Pero no es sólo el pasado lo que inquieta a Alina. Una relación sexoafectiva con Ramiro le pone el cuerpo sobre la mesa, un cuerpo abierto de par en par, entregado como banquete para un varón que antes de pedir el postre se va corriendo. “¿Cuánto dura un amor de verano?”, se pregunta Alina, lo que el varón quiera, podríamos responderle. Ante el golpe del desamor la respuesta es girar sobre una misma, mirar a los costados, hacia el pasado, hacia adentro, mirar en todas direcciones, ¿hay mujeres? abrazarlas si las hay.

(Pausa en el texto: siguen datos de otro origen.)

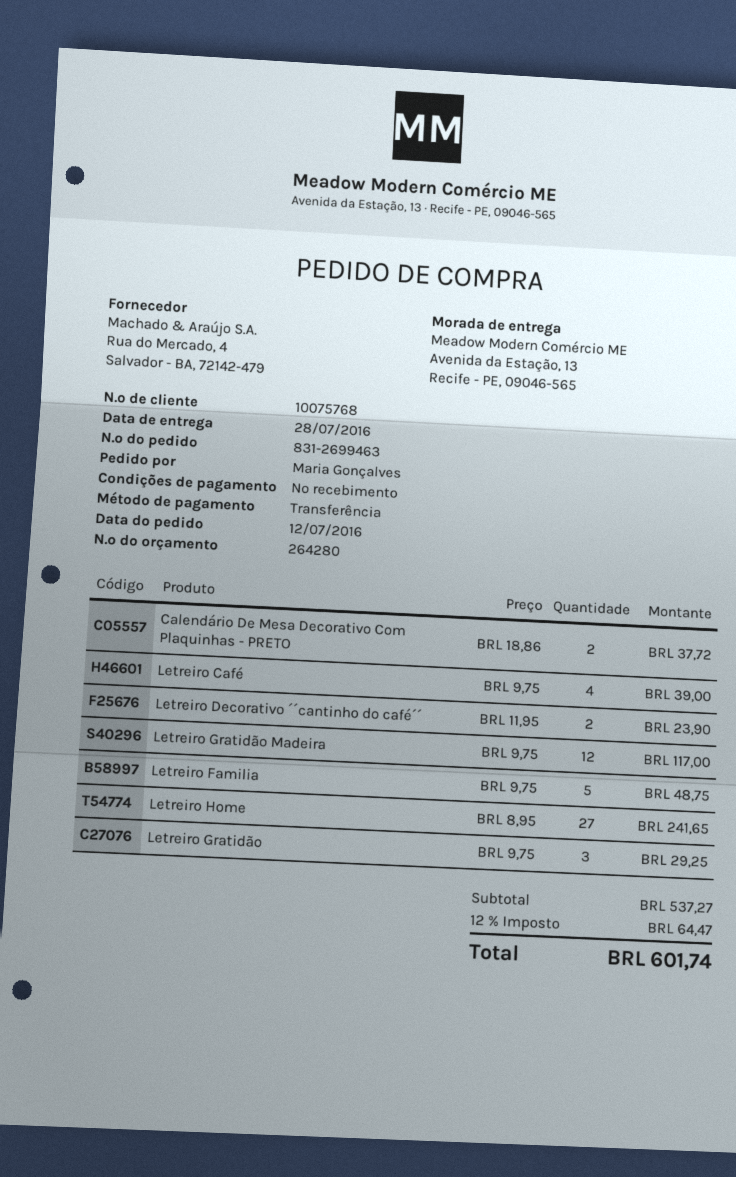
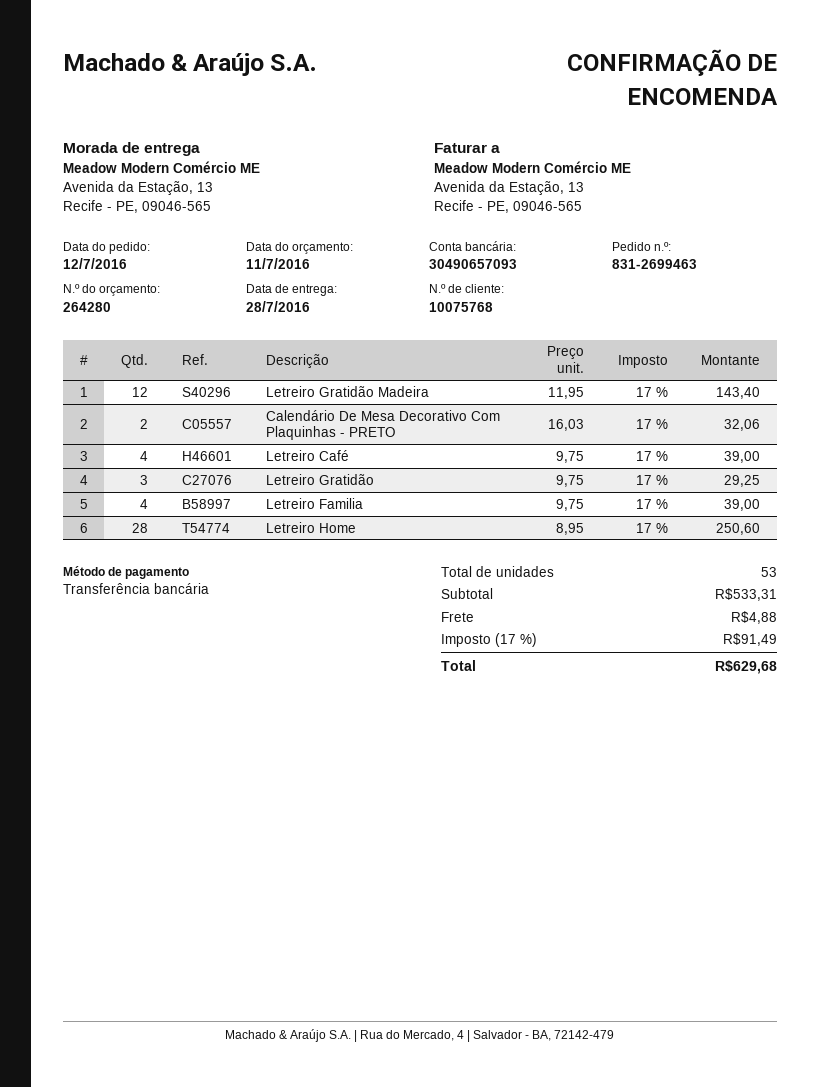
Calendário De Mesa Decorativo Com Plaquinhas - PRETO: 2 x 18.86 = 37.72 -> 2 x 16.03 = 32.06
Letreiro Decorativo ´´cantinho do café´´: 2 x 11.95 = 23.90 -> none
Letreiro Gratidão Madeira: 12 x 9.75 = 117.00 -> 12 x 11.95 = 143.40
Letreiro Familia: 5 x 9.75 = 48.75 -> 4 x 9.75 = 39.00
Letreiro Home: 27 x 8.95 = 241.65 -> 28 x 8.95 = 250.60
subtotal: 537.27 -> 533.31
shipping: none -> 4.88
tax: 12% = 64.47 -> 17% = 91.49
total: 601.74 -> 629.68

El relato de Romina Zanellato, que es periodista y poeta, avanza con la descripción antojadiza, y por momentos densa, de lo que los ojos de la protagonista y narradora perciben. Demasiada atención a lo que le regalan sus órganos, de un modo incluso amenazador para el ritmo del relato, vuelve a la novela un ejercicio poético, de registro del mundo, de registro de las sensaciones más primitivas. “Todo lo quiero documentar porque de tan imperceptible que es la vida, por ahí no la reconozco”, se dice Alina. La obsesión por mirar, registrar y contarlo todo refuerza el sentido de Entre dos ríos: estar girando sobre una misma, encontrarse, perderse, reencontrarse, perderse, será una condena irreversible pero puede volverse divertido si no cerrás los ojos.